Despite the timing her address to Cowan is, in a word, mesmerising.
Judge Atkinson points out Cowan used a ‘plausible story’ to lure the 13 year old into his car, before the horror unfolded.
“You didn’t look like a monster, you didn’t look like a paedophile, you looked like an ordinary person” she says.
The judge describes Cowan’s every action, how he killed the teenager to avoid being caught, how he dumped Daniel’s body down an embankment, and how he returned over a week later to check whether it was gone.
“Everything you did to that child is horrific and disgraceful” she says.
She points out the crime has impacted not only Daniel’s family, but the wider community, which fears that a child may be taken by a “predator like you”.

For twenty minutes, Judge Atkinson denounces Cowan’s actions, his character, his lack of remorse, and his criminal history, with stunning acerbity.

Bruce and Denise are not in court to hear these scathing verbal attacks on the man who killed their son. They spent the day at an annual fundraising event for the organisation named in Daniel’s honour, no doubt in a far more peaceful atmosphere.

Friday afternoon is only slightly less hectic than Thursday afternoon, each 60 minute block dissolves quickly from cross after cross, before I hurriedly record reports, edit audio and email the newsroom.

Time again becomes a blur.

When I finally make my way home, I am a zombie. I’m on the verge of being unable to string a sentence together.

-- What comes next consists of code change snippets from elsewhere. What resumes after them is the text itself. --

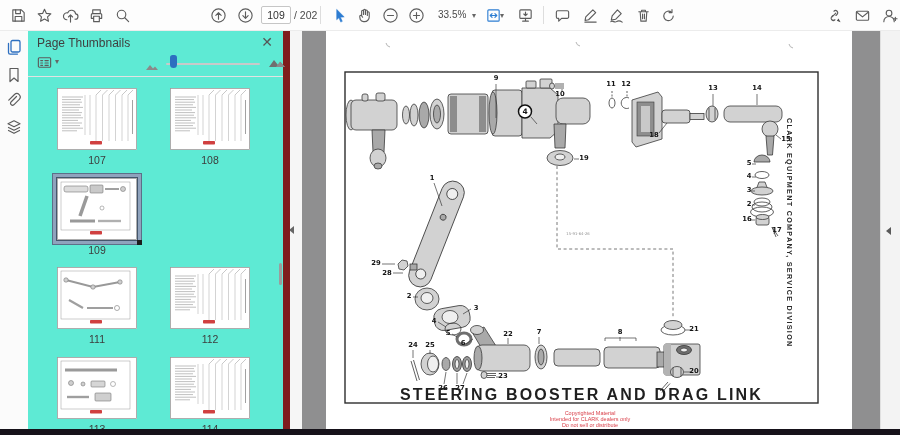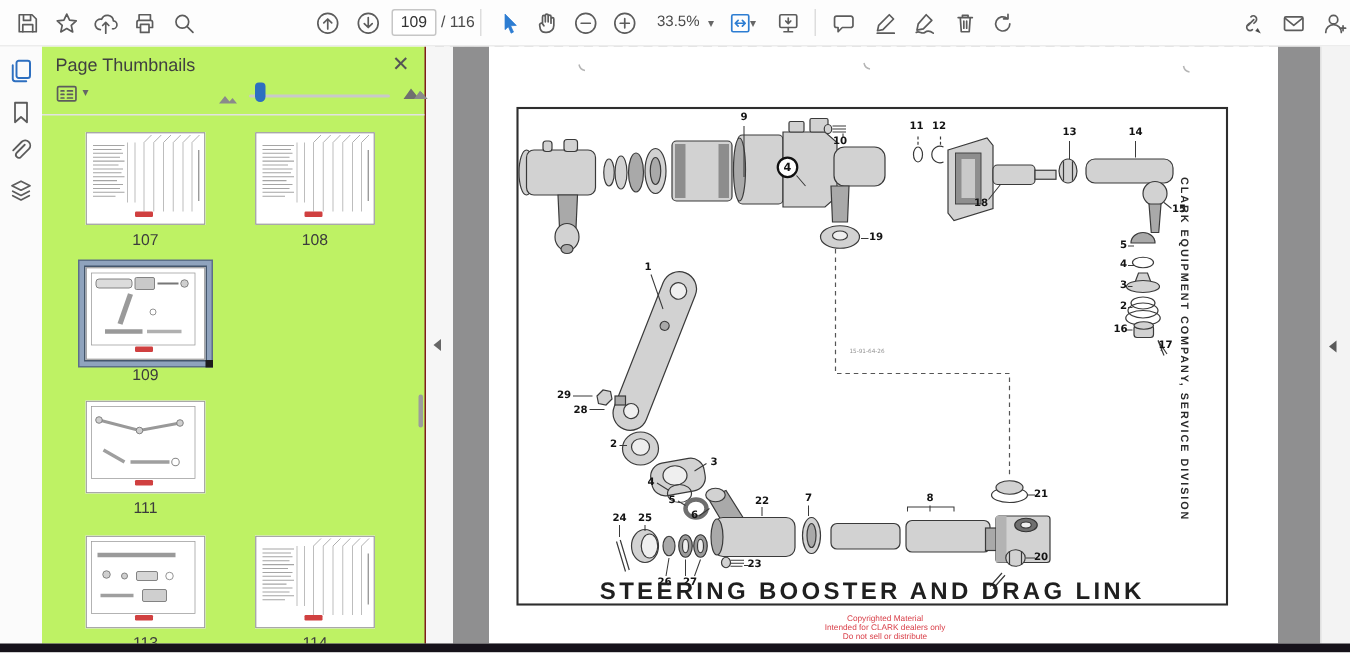--- a/index.html
+++ b/index.html
@@ -108,7 +108,7 @@
         </svg>
       </span>
     <input class="page-input" value="109" style="">
-    <span class="ttext" style="left:294px">/ 116</span>
+    <span class="ttext" style="left:294px">/ 202</span>
     <span class="tdiv" style="left:320px"></span>
 
     <span class="tbi" style="left:328px">

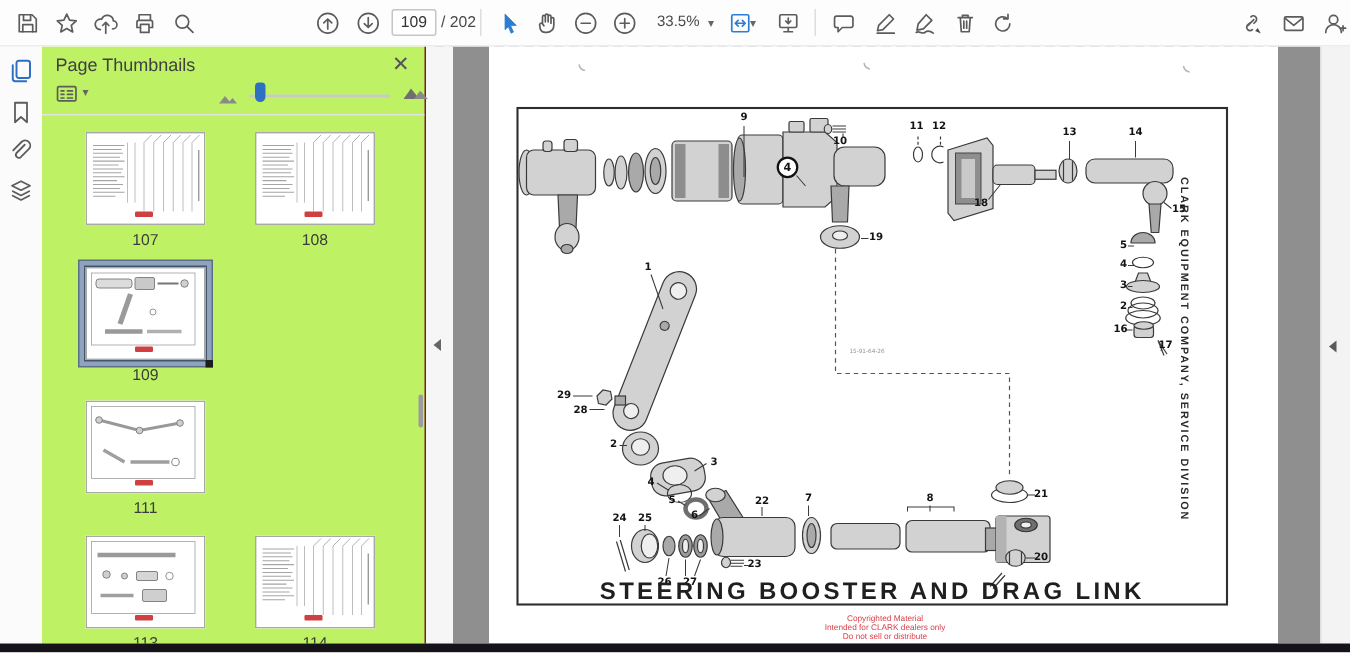--- a/index.html
+++ b/index.html
@@ -20,7 +20,7 @@
   .stripi{position:absolute;left:5px;width:18px;height:18px;}
   .stripi svg{width:18px;height:18px;}
   
-  .sidepanel{position:absolute;left:28px;top:30px;width:255px;height:399px;background:#bef264;border-right:1px solid #7f1d1d;z-index:20;}
+  .sidepanel{position:absolute;left:28px;top:30px;width:255px;height:399px;background:#5eead4;border-right:7px solid #7f1d1d;z-index:20;}
   .panel-title{position:absolute;left:9px;top:6px;font-size:12px;color:#404040;}
   .panel-close{position:absolute;right:10px;top:3px;font-size:14px;color:#555;line-height:18px;}
   .panel-divider{position:absolute;left:0;right:0;top:46px;border-top:1px solid #e2e2e2;}

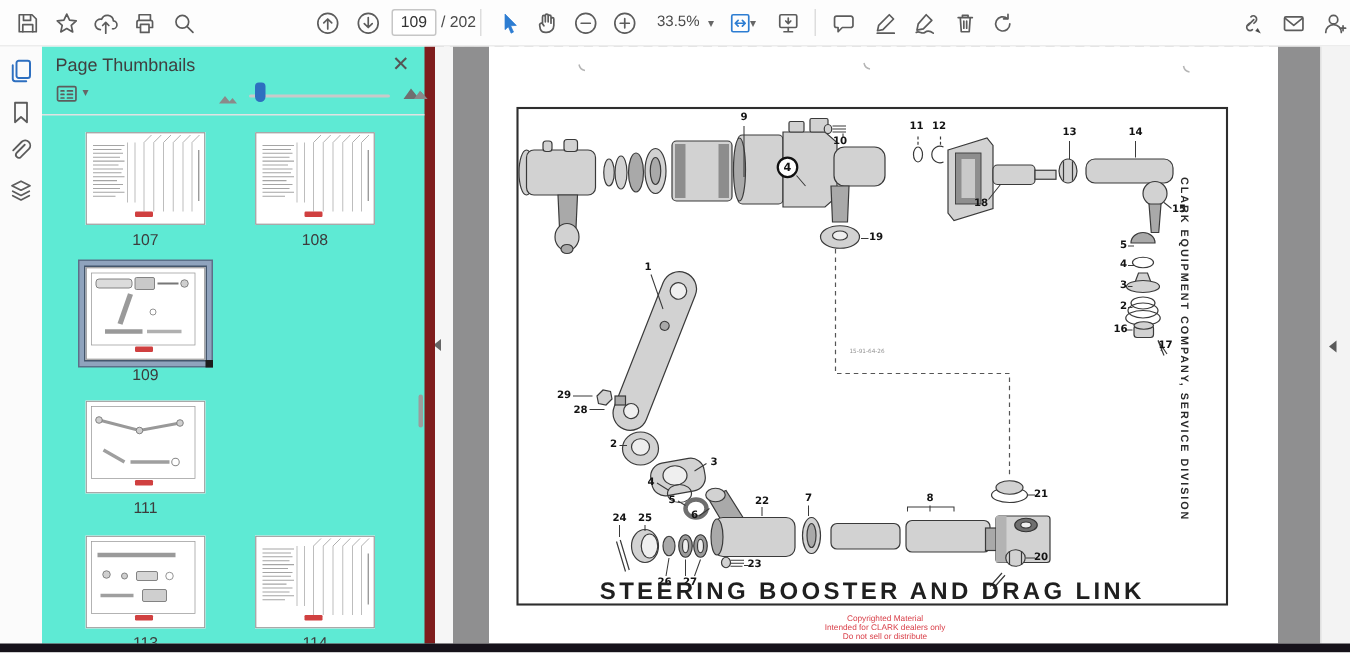--- a/index.html
+++ b/index.html
@@ -295,6 +295,19 @@
             </svg>
           </div>
           <div class="tnum">111</div>
+        </div>
+        <div class="thumb" style="left: 142px; top: 181px;">
+          <div class="tpage">
+            <svg viewBox="0 0 80 62">
+              <rect x=".5" y=".5" width="79" height="61" fill="#fff" stroke="#9a9a9a" stroke-width=".8"></rect>
+              <path d="M5,9h21M5,11.6h19M5,14.2h20M5,16.8h18M5,19.4h21M5,22h17M5,24.6h20M5,27.2h19M5,29.8h21M5,32.4h16M5,35h20M5,37.6h18M5,40.2h21M5,42.8h15" stroke="#a5a5a5" stroke-width=".7" fill="none"></path>
+              <path d="M28,7v40M33,7v40M39,7v46M45.5,7v46M52,7v46M58.5,7v46M65,7v46M71,7v46" stroke="#b5b5b5" stroke-width=".6" fill="none"></path>
+              <path d="M39,7l5,-5M45.5,7l5,-5M52,7l5,-5M58.5,7l5,-5M65,7l5,-5M71,7l5,-5" stroke="#a5a5a5" stroke-width=".6" fill="none"></path>
+              <path d="M75.5,12v34" stroke="#8a8a8a" stroke-width=".8"></path>
+              <rect x="33" y="53" width="12" height="3.6" rx=".8" fill="#D04040"></rect>
+            </svg>
+          </div>
+          <div class="tnum">112</div>
         </div>
         <div class="thumb" style="left: 29px; top: 270.5px;">
           <div class="tpage">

My brain won’t slow down, it continues to relay quotes, facts and figures over and over again.  There is no off button.


What I enjoyed most about this period is the sense of continuity that came with being assigned to the one job for so long. It’s an unfamiliar luxury, given our newsroom is hardworking but quite small.

What it affords me is an ability to build a bank of knowledge and back-story that can be drawn on at any given time, whether it be while writing reports, doing live crosses or predicting where the evidence will head next.

At the same time, this growing collection of names, numbers and facts means I become completely blinkered, oblivious to the details of most other events.

It also means that even outside work hours, my brain is busy recapping all of these details, making sense of everything, sometimes dwelling on things. It’s highlighted the importance of finding an outlet to unwind.

Reviewing the coverage over the five week period makes me realise just how challenging it was. During that time I filed 177 voice reports, did over 50 live crosses, and my notes alone added up to 75,000 words.

Despite all the stress, all the pressure, all the moments where I felt like it was impossible to condense the story into a radio-friendly report, it has been the most fascinating news event to watch unfold.